Aydın, İstanbul Barosu Orhan Apaydın Salonu'nda baro yöneticileriyle birlikte basın toplantısı yaptı.

Bir suç oluşumuna yönelik olduğu iddiasıyla başlatılan soruşturmanın, bir türlü bitirilemeyen ucu açık gözaltılar ve tutuklamalarla devam ettiğini anlatan Aydın, dün gerçekleştirilen arama ve gözaltıların, Yargıtay Cumhuriyet Başsavcılığı, Milli Güvenlik Kurulu, Yükseköğretim Kurulu, Türk Silahlı Kuvvetleri gibi anayasal organların en üst noktalarında görev yapmış kişilere yönelik olmasının dikkat çekici olduğunu söyledi.

Muammer Aydın, her türlü bireysel ve örgütsel suç oluşumlarının hukuk düzeni içinde soruşturulması, koşulları oluştuğunda tutuklama kararı verilmesi ve gerek görüldüğünde şüpheliler hakkında kamu davası açılmasının yasal bir zorunluluk olduğunu hatırlatarak, ancak bir suç oluşumu içinde oldukları isnadı ile Anayasal düzeni, rejimi, ve ülkenin bölünmez bütünlüğü konusundaki duyarlılıklarını gerek görev dönemlerinde, gerekse emeklilik yaşamlarında özenle sürdüren kişilerin evlerinde ve çalışma mekanlarındaki aramalar ve sonrasındaki gözaltıları, hukuk çerçevesinde değerlendirmekte zorluk çektiklerini ifade etti.

Ceza Muhakemesi Kanununda bir suç isnadı ile karşı karşıya olan kişi bakımından ilkenin önce ifade için çağrılması olduğunu, yakalama ve gözaltının ise istisna olup bazı şartlara bağlı olduğunu dile getiren Aydın, CMK'nin 145. maddesine göre ifadesi alınacak, sorgusu yapılacak kişinin davetiye ile çağrılıp gelmezse zorla getirilebileceğini bildirdi.
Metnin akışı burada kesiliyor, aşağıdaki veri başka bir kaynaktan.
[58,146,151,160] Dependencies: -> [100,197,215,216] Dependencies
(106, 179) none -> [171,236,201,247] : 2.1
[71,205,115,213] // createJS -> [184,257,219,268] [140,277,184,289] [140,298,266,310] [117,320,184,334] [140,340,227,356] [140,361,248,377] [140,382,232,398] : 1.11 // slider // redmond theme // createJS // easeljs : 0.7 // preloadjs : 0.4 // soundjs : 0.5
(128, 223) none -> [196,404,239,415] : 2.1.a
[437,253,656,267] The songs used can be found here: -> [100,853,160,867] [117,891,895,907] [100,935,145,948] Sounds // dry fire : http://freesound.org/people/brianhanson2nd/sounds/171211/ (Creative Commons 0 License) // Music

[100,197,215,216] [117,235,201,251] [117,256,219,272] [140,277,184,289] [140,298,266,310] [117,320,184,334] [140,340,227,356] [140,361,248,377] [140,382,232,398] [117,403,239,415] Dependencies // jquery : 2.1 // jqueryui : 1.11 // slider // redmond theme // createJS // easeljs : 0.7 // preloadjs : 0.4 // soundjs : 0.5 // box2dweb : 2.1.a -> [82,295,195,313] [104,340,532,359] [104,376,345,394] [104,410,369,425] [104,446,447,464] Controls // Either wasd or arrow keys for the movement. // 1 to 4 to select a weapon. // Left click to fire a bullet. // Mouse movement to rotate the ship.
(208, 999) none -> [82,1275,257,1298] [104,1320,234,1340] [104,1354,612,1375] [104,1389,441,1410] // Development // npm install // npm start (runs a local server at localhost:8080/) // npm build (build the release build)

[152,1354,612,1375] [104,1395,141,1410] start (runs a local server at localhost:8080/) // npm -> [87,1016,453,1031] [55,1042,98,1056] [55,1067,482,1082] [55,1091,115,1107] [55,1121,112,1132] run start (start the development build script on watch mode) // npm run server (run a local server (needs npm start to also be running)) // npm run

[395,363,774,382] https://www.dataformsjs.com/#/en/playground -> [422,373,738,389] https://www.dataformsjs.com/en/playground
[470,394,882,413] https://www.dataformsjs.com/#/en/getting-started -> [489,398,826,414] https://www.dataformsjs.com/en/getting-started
İstanbul Barosu Başkanı Aydın, aynı kanunun 98. maddesine göre ise soruşturma öncesinde çağrı üzerine ve çağrı yapılamayan şüpheli hakkında yakalama emri düzenlenebildiğinin belirtildiğini anlatarak, sözlerini şöyle sürdürdü:

''Hukuki durum bu denli açıkken ne yazık ki yapılan soruşturmada tıpkı önceki yakalama ve gözaltılarda olduğu gibi bu açık kurallara uyulmadığı, ilgili yasal düzenlemelere aykırı hareket edildiği görülmektedir. Dün gözaltına alınan kişilerin çoğu belirli bir mevki ve konumda olup, belirli ikametgahları bulunan ve davetiye ile çağrılması mümkün kişiler olduğu halde, CMK'nın 145 ve bununla bağlantılı 98. maddesi atlanarak doğrudan yakalama kararı çıkarılmış ve gözaltına alınmışlardır.

Devletin Anayasal organlarındaki sorumluluk dönemlerinde ülkenin bölünmez bütünlüğü, anayasal rejim, laik ve demokratik düzen konusundaki duyarlılıkları ile çalışmaları nedeniyle bu kişilere karşı hukukun araç yapılarak birçok kez de hukuksal gereklere yeterli özen gösterilmeden adeta hesap sorma, öç veya rövanş alma anlamına gelecek biçimde sürdürülen soruşturma, bizleri hukuk devleti ve güvenliği adına endişe sevk etmektedir.''

DAVAYA YÖNELİK ELEŞTİRİLER


Aydın, Ergenekon Davasına da değinerek, 2 bin 500 sayfalık iddianameyi, ''Okunması ve kavranması olanaksız'' ve ''Toplama iddianame'' şeklinde nitelendirdi.

Birbiriyle ilişkisi olmayan çok sayıda sanık ve şüphelinin bir araya toplanarak, tek bir davada çözüme gidilmek istenmesinin, sanıkların ayrı ayrı zaman dilimlerinde yargılanmalarının da savunma hakkını zedeleyip, adil yargılanma hakkına aykırı olduğunu ileri süren Aydın, yargılamayı yapan mahkemenin eski DGM'lerin bir uzantısı olduğunu ve bu durumun bağımsız yargı ilkesini zedelediğini iddia etti.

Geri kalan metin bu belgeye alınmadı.